Henri, que vous voyez ici, ne manque pas de majesté. Il ne manque pas non plus de charisme, il en a même un peu marre d’être le symbole de tous les pays qui se croient meilleurs que les autres. Mais ce n’est pas forcément une considération qui le préoccupe au quotidien. Non, Henri a des problèmes un peu plus importants en ce moment. Voyez-vous, il a perdu ses lunettes. Henri est myope comme une taupe. Il porte des lentilles pour les photos, mais après ça lui irrite les yeux. Il est assez sensible. Alors il porte des lunettes.

Je vous entends vous moquer. « Oh l’autre eh, quel blaireau ». Et ben c’est pas gentil. Soyez gentils s’il vous plait. C’est mieux quand tout le monde il est gentil.

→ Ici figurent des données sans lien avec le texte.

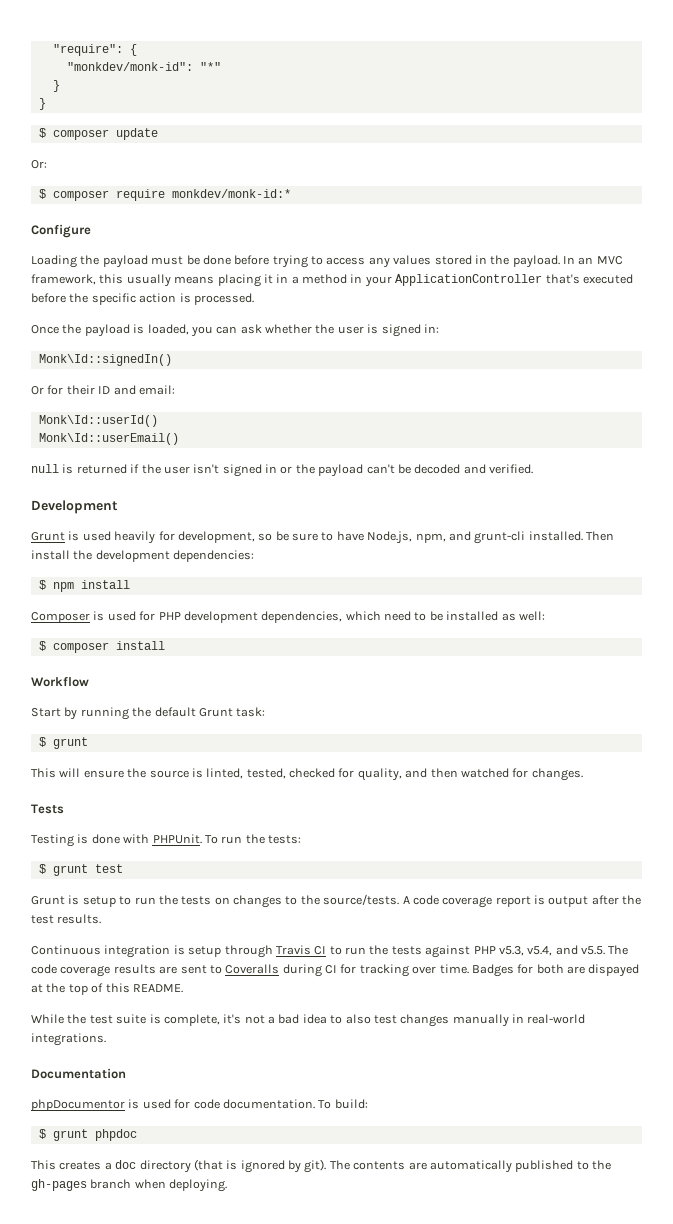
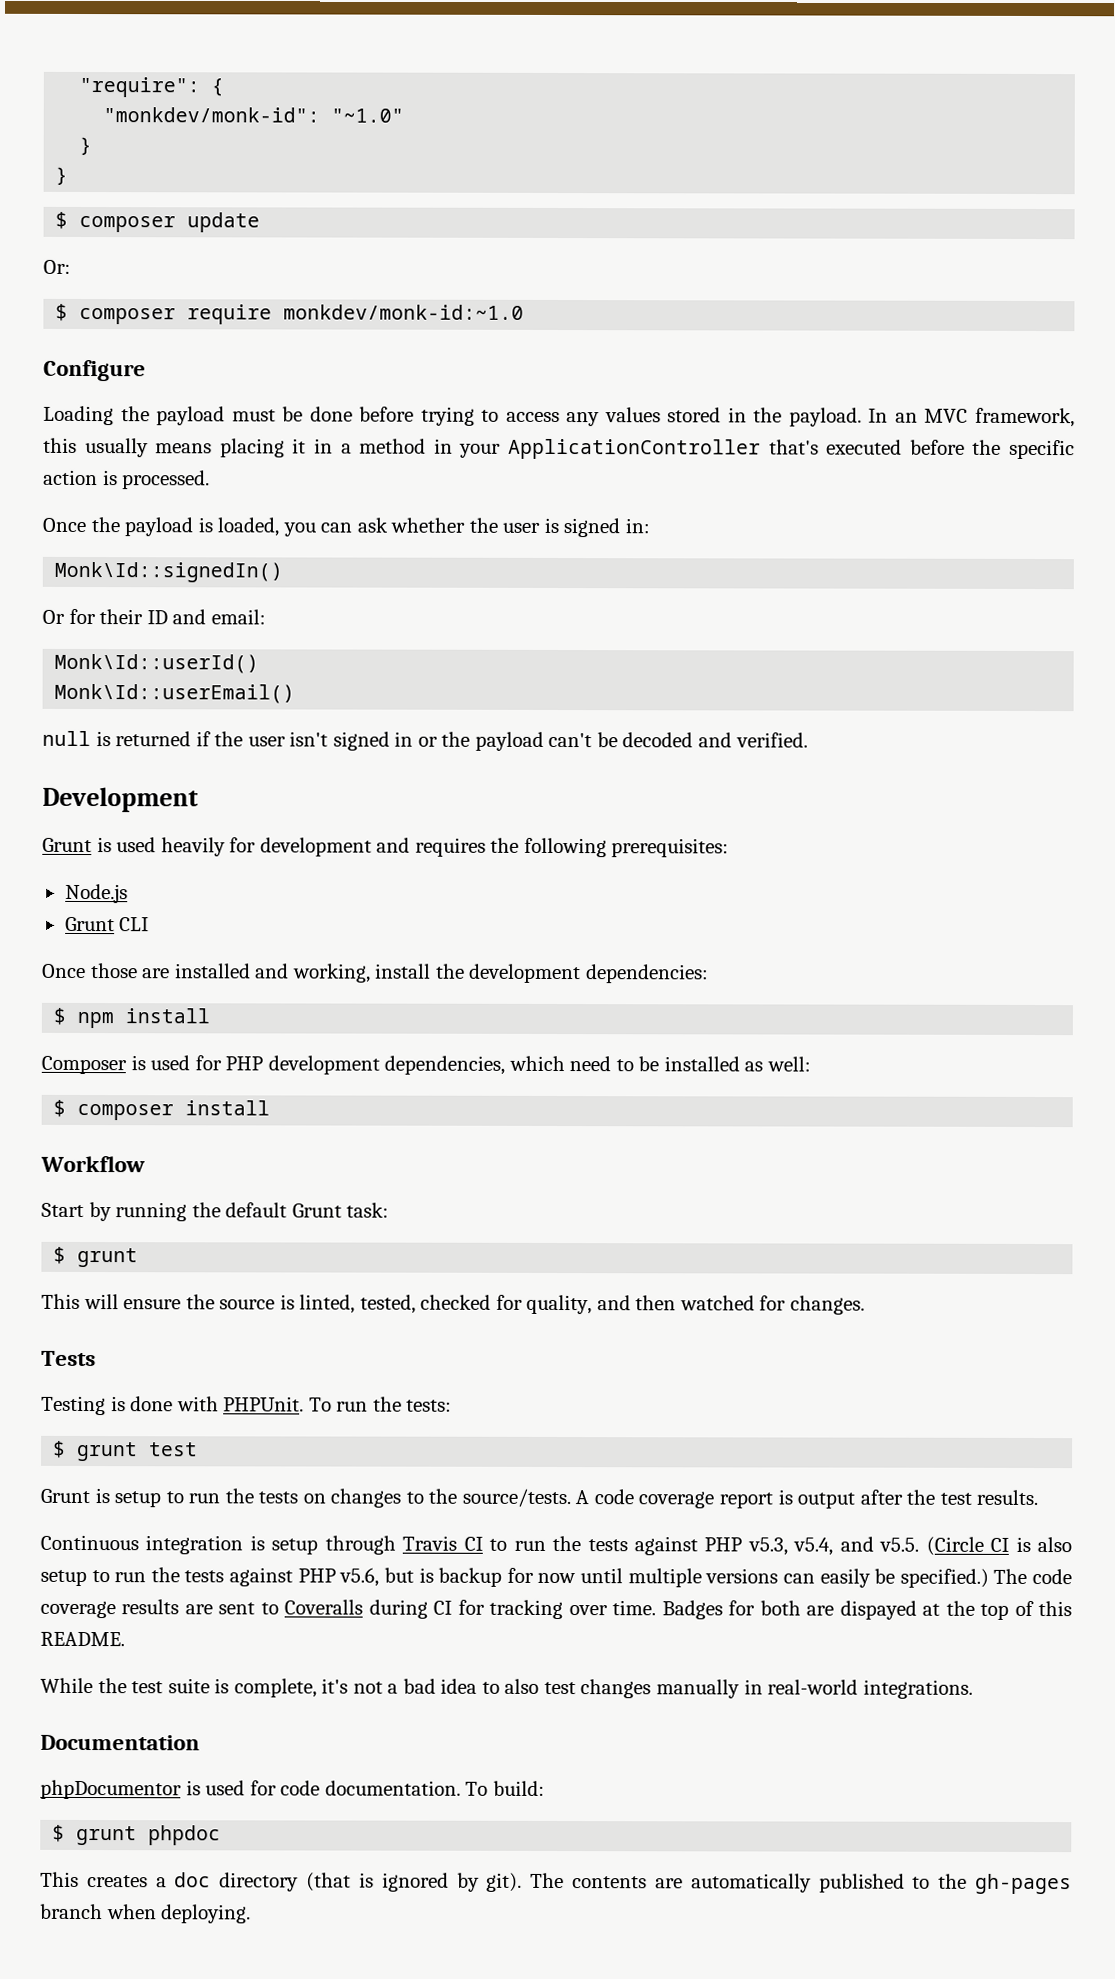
[199,62,221,71] "*" -> [331,108,405,123] "~1.0"
[171,189,291,198] monkdev/monk-id:* -> [283,304,525,320] monkdev/monk-id:~1.0
[177,531,614,544] development, so be sure to have Node.js, npm, and grunt-cli installed. Then -> [259,837,730,858] [64,883,128,904] [64,916,150,932] [42,963,371,983] development and requires the following prerequisites: // Node.js // Grunt CLI // Once those are installed and working,
(605, 950) none -> [925,1536,1073,1556] [40,1567,989,1588] (Circle CI is also setup to run the tests against PHP v5.6, but is backup for now until multiple versions can easily be specified.)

Donc, Henri a paumé ses lunettes. Le con. Il chassait tranquillement, avait repéré un petit groupe de couillons à poil ras, une espèce de rongeur aux dents trop longues qui a rapidement tendance à proliférer. On en croise notamment dans les zones résidentielles et les quartiers d’affaire. Mais pendant les vacances, nombre d’entre eux migrent vers des destinations exotiques à la recherche de sensations fortes. Ayant repéré l’aubaine donc, Henri prenait de la hauteur, tout allait bien. Il avait le choix de sa proie, les couillons se réunissent souvent en troupeaux, vous pouvez d’ailleurs les appâter avec une machine à café, c’est très facile. Mais au moment de s’élancer dans un vol piqué vertigineux, boum ! Un Airbus A320. En plein dans sa mouille ! Et c’est là qu’il a perdu ses lunettes.

Un peu désorienté, et après avoir furieusement cherché le klaxon pour signifier à cet oiseau de ligne son mécontentement, il se rendit compte qu’il n’y voyait plus rien. Peau de zob.

Et Henri planait en rond, à peu près aveugle et sans aucun espoir de retrouver ces foutus couillons. Mais désormais il lui fallait remettre la main sur ses binocles s’il voulait avoir un espoir  de survie dans ce monde ou les rongeurs le fuient et les avions de ligne le traquent.  

Dans un flou total, il parvient assez miraculeusement à se poser sur un arbre mort – entendons-nous bien, quand je dis « miraculeusement », ça veut dire qu’il s’est vautré une bonne douzaine de fois avant de réussir à remonter sur un vieux tronc moisi – et il commence à réaliser ce qui l’attend Les recherches vont être compliquées, à tâtons, dans ce désert. Il va jamais réussir à être rentré à l’heure pour le journal de 20h. Merde. En plus ce soir c’est Delahousse qui présente. Il aime bien Delahousse. Il a un peu des plumes lui aussi.

Un détail vient cependant titiller sa mémoire. Henri a pour habitude, lorsqu’il chasse, et avant de descendre en piqué sur une bande de couillons, de ranger ses lunettes dans sa poche une fois sa visée faite et juste avant de s’élancer, à ce moment-là, de toute façon, pour lui comme pour les rongeurs, tout est déjà décidé. Il se rappelle également qu’avant l’incident, il avait bel et bien rangé ses lunettes. Il s’agite alors, retourne ses poches, se secoue les plumes. Rien. Mince.

Ce n’était plus un accident. C’était du vol.

Et le vol, c’est mal.

« Au secours ! A l’attentat ! » il crie.

Enfin je vous le traduis hein, un peu au pif d’ailleurs. Il pourrait tout aussi bien être en train de faire des incantations pour invoquer l’esprit de Bernard Kouchner que j’en saurais pas mieux. A prendre avec des pincettes, donc.

Ceci étant dit, la prochaine fois que vous croisez un avion à lunettes. Méfiez-vous. Il va essayer de vous faire les poches. Vous êtes prévenus, c’est un vrai fumier.